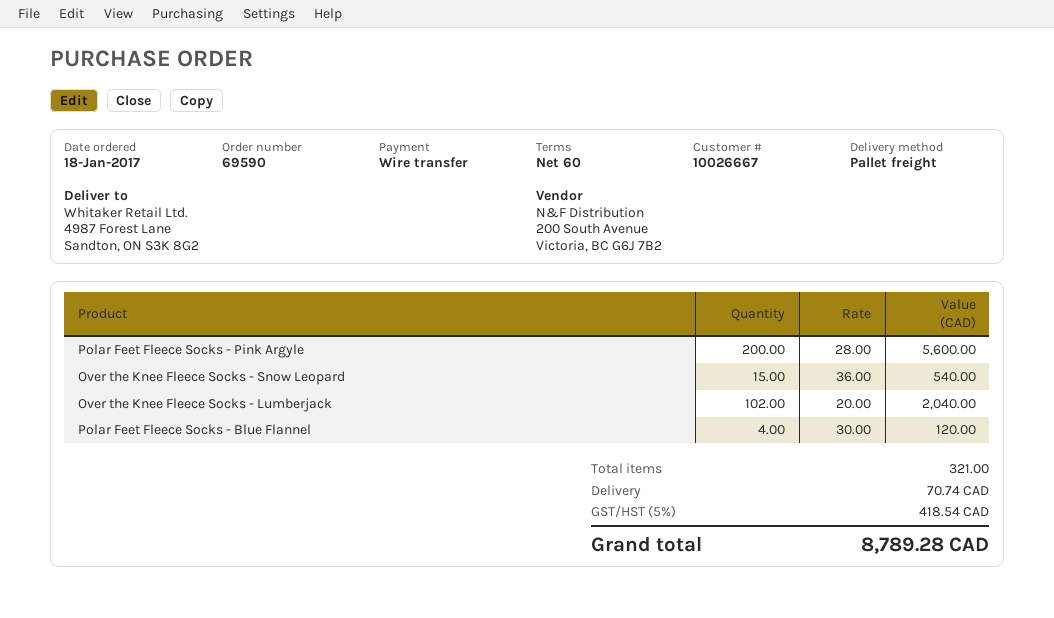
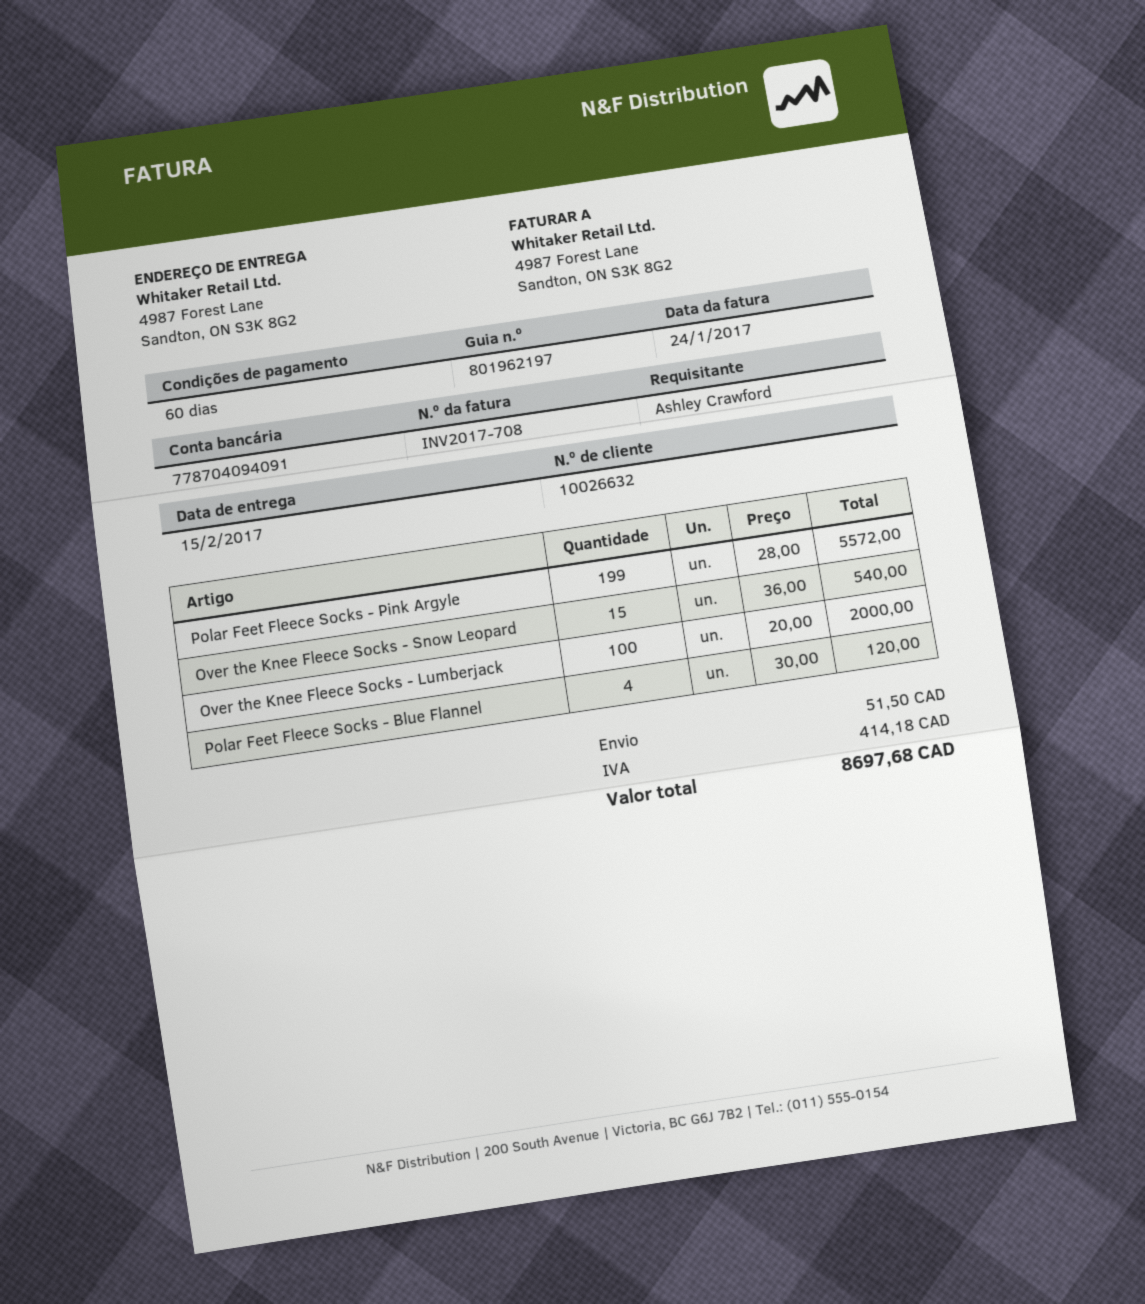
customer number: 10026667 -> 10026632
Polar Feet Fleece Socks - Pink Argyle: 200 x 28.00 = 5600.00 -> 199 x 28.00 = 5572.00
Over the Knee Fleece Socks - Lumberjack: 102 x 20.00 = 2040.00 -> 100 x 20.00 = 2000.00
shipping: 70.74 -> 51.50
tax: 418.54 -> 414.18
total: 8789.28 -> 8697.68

----

◆ **Task brief**:
Once the pictures are removed, repeat all of the data above exactly.

◆ **Response to this task**:
customer number: 10026667 -> 10026632
Polar Feet Fleece Socks - Pink Argyle: 200 x 28.00 = 5600.00 -> 199 x 28.00 = 5572.00
Over the Knee Fleece Socks - Lumberjack: 102 x 20.00 = 2040.00 -> 100 x 20.00 = 2000.00
shipping: 70.74 -> 51.50
tax: 418.54 -> 414.18
total: 8789.28 -> 8697.68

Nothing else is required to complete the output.